A penny for your thoughts
4 months before I started this blog it was September 2005. We had to rush Hannah to the ER because her fever was crazy high and she had no other symptoms. We ended up spending 3 days and 2 very long nights in the hospital ruling out so many things before her sickness was diagnosed as some crazy virus and we were allowed to go home. After holding her down for blood work and an IV and any time a doctor came in the room I left that place saying that I never EVER wanted to go through something like that again. I never wanted to watch my baby suffer and hear her scream and see her so utterly scared and helpless. I deemed those days the worst days of my life.
When Livie’s cough didn’t improve over the weekend as it should have I started to worry. Her doctor told us that if her cough wasn’t gone by the weekend she would want to do a chest Xray on her to be sure it wasn’t pneumonia. Saturday evening Livie had come to us crying and pointing to her mouth so we checked to make sure she wasn’t bleeding and soon after she started violently throwing up massive amounts of mucous. I knew right then that we’d be going for an Xray on Monday and I was almost positive she had pneumonia and we’d be admitted at the hospital. I spent the rest of the weekend sick to my stomach because I just knew what was coming and I didn’t want any of us to relive that experience nor did I want my baby girl to suffer. She continued to get worse over the weekend…barely eating, barely drinking, coughing up a lot of mucous. Monday morning I made her a doctor’s appointment and off we went.
When we got there her doctor listened to her cough and decided she’d have her do an Xray to make sure she didn’t have pneumonia but by listening to her she was pretty sure it wasn’t. I was so relieved. I thought ok, we’ll do this Xray, get different antibiotics to help clear up her lungs better, and we’ll go home to rest this sickness off. The Xray lab is just across the hall and after having to hold my screaming baby down for this Xray I stood there thinking man, I pray this isn’t pneumonia because she’s already so upset with just this and this is so NOT invasive. I was confident though that it wasn’t and we walked back to our doctor’s office to wait for the results.
I’ve never seen a doctor come back so quickly with results. She said her Xray tech told her to look at the results ASAP and that when she asked her if it’s pneumonia she said no. Immediately I began to panic thinking what else could be wrong that was so urgent?? She pulled up the Xray and this is what we both saw.
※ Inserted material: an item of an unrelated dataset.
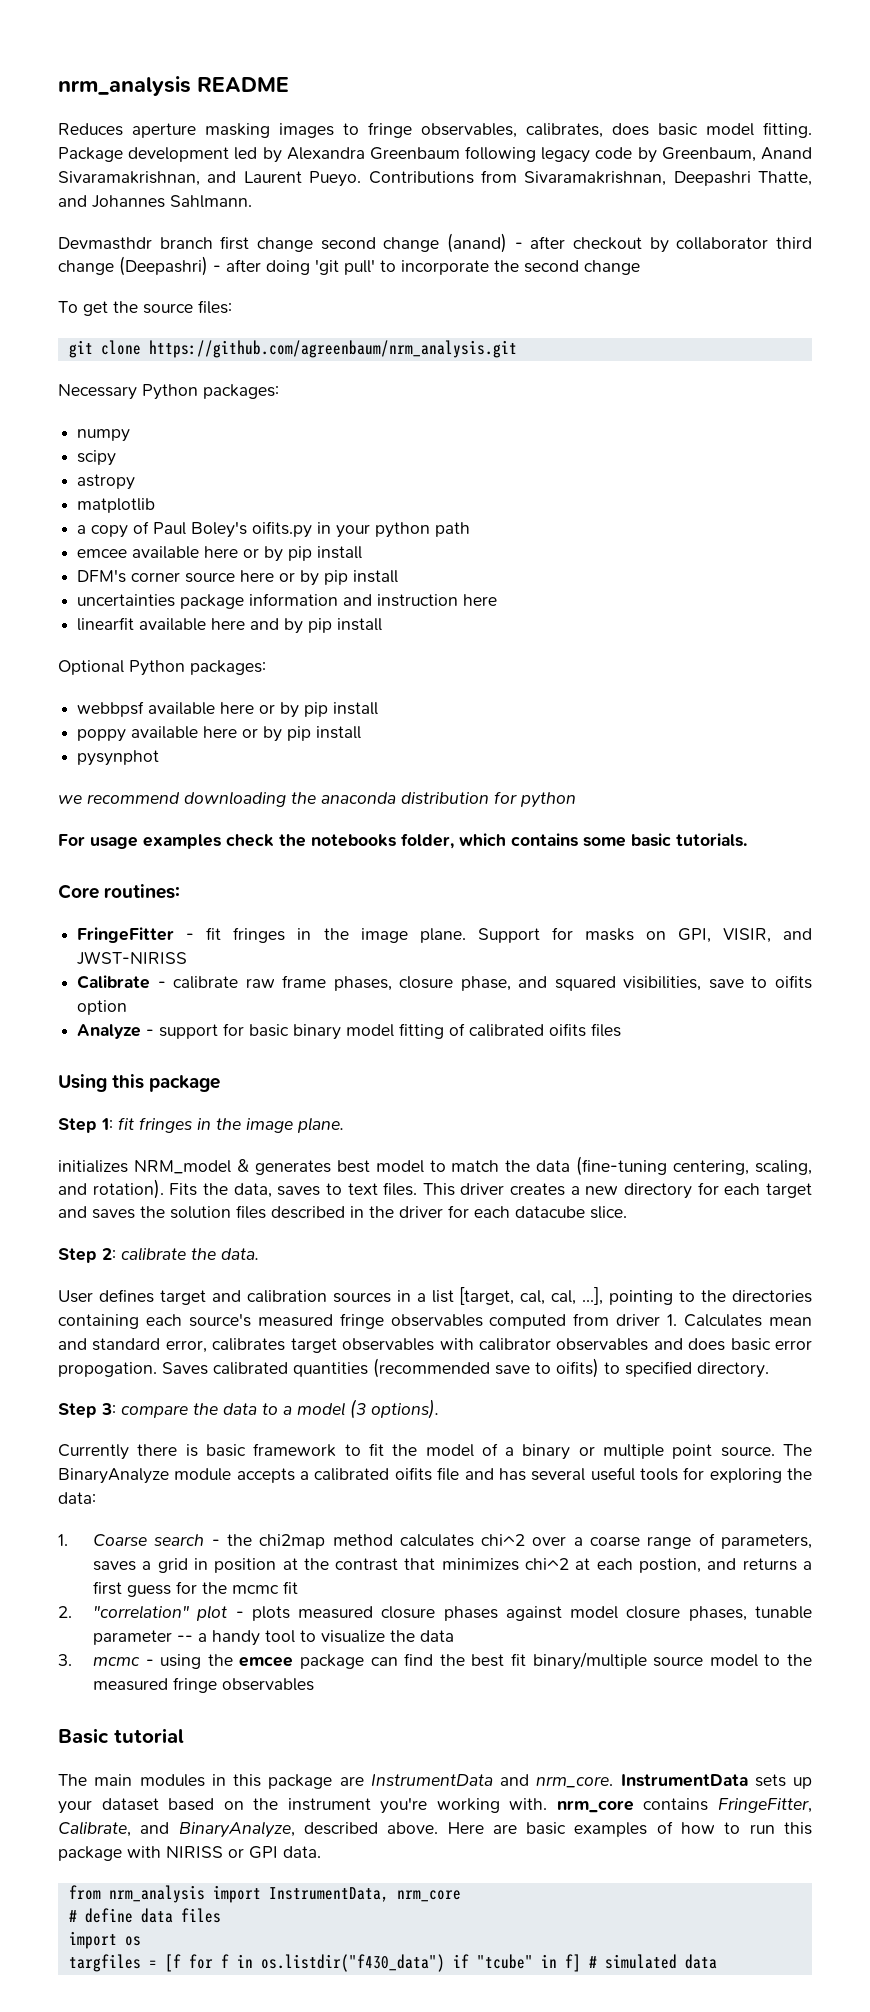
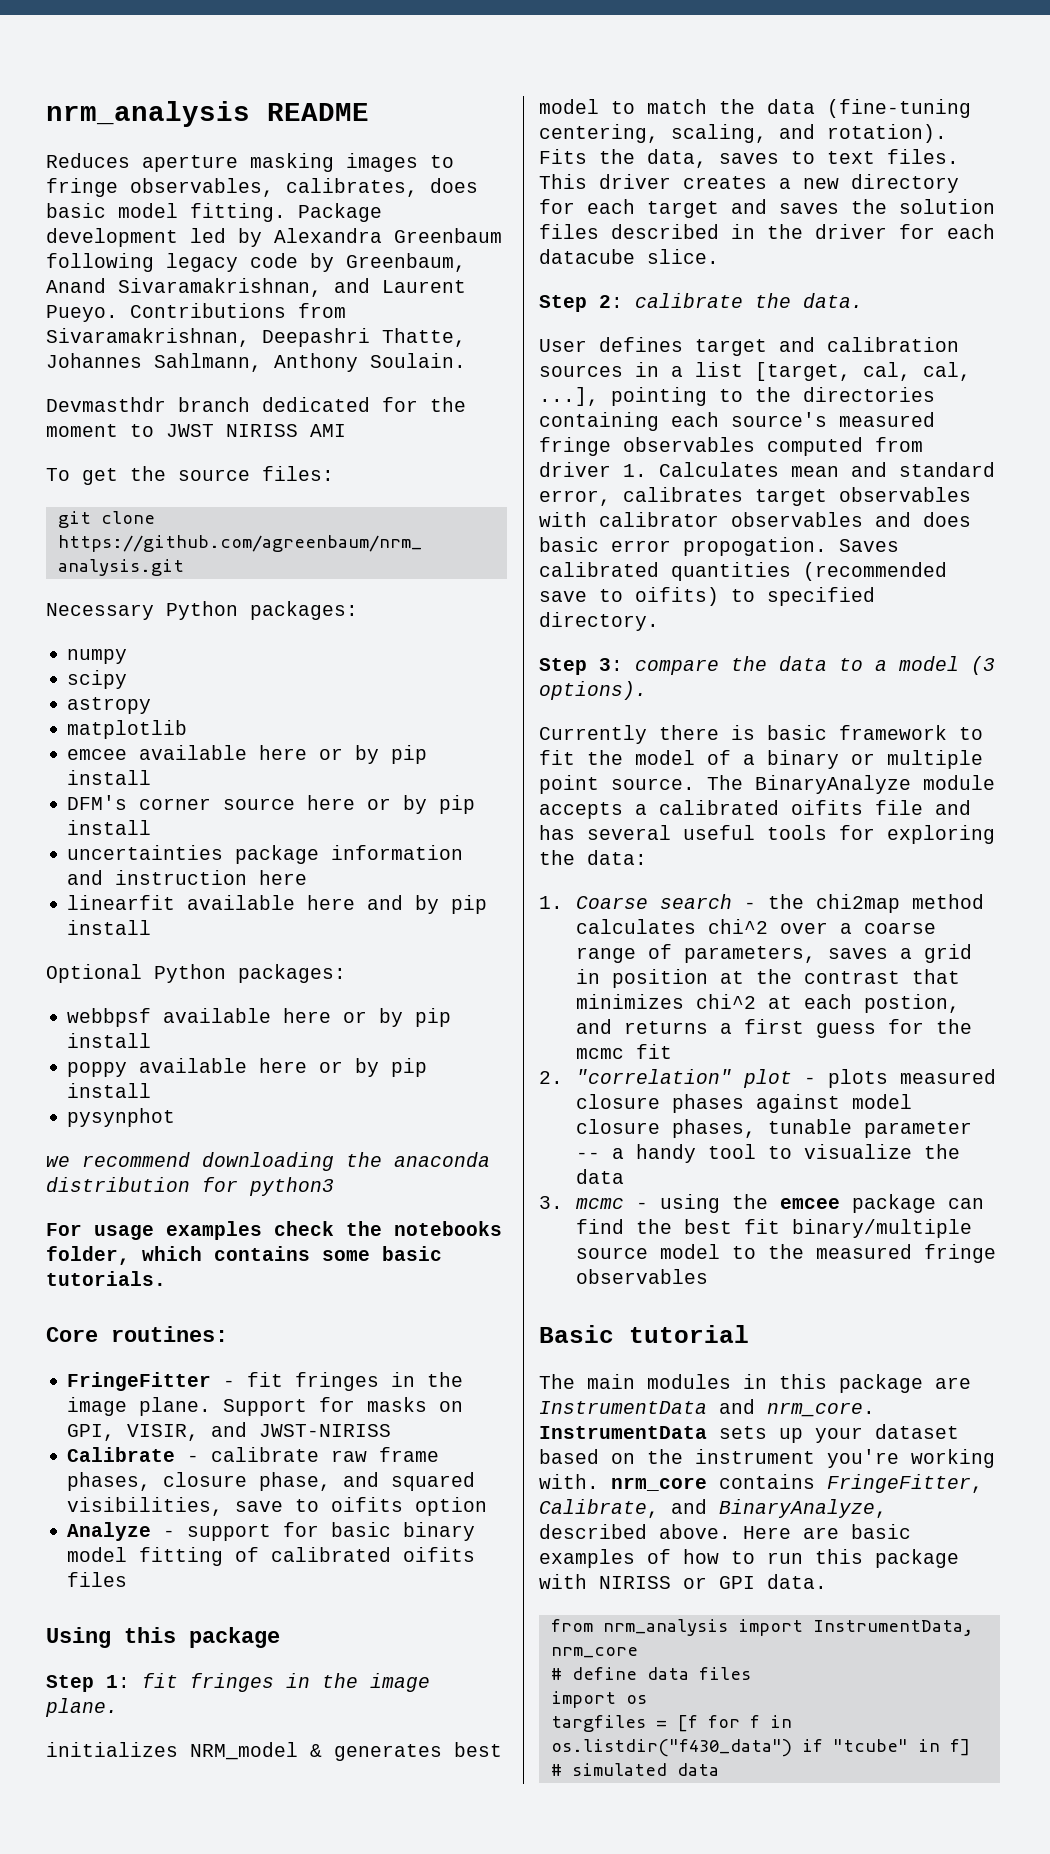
[58,195,252,208] [58,233,812,253] [58,256,640,276] and Johannes Sahlmann. // Devmasthdr branch first change second change (anand) - after checkout by collaborator third change (Deepashri) - after doing 'git pull' to incorporate the second change -> [46,353,466,372] [46,397,466,412] [46,424,346,437] Johannes Sahlmann, Anthony Soulain. // Devmasthdr branch dedicated for the moment to JWST NIRISS AMI
[77,521,471,538] // a copy of Paul Boley's oifits.py in your python path -> (188, 729) none
[520,792,576,808] python -> [249,1177,334,1196] python3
There was a coin lodged in her throat. She said she would guess it’s a quarter and I said that thing looked massive and I would be shocked if it was JUST a quarter. I began to panic and she attempted to calm me down but stressed to me that we had to hurry to Texas Children’s ER. She would tell them we are coming. She told me most likely my baby would need surgery but that it’d be fairly easy because they can probably just get it out with a scope. All I focused on was surgery and the thought of Livie being put under was just not sitting well with me. I’ve only been put under once but I remember how awful it was waking up and how nauseous and sick I was…besides the thought of another baby going through the trauma of being in the hospital and the IV and OMG. I wanted to vomit all over. I called The Man and his mom and told them what was up and we all rushed to the ER.
When we got there Livie was asleep and I wanted to cry. I dreaded waking her up to the madness that was going to happen. I was so sick to my stomach thinking about how awful this was going to be for us. I kept telling myself that the actual procedure would be easy and once the coin was out she’d be able to go home. I knew the risks were low and at least this time we knew what was wrong and it wasn’t something so severe as pneumonia or days of not knowing what was wrong like with Hannah. None of those things comforted me though. Everyone all over Facebook , Twitter, and Instagram were sending such awesome messages to me and it was so nice to know people everywhere were praying for my baby.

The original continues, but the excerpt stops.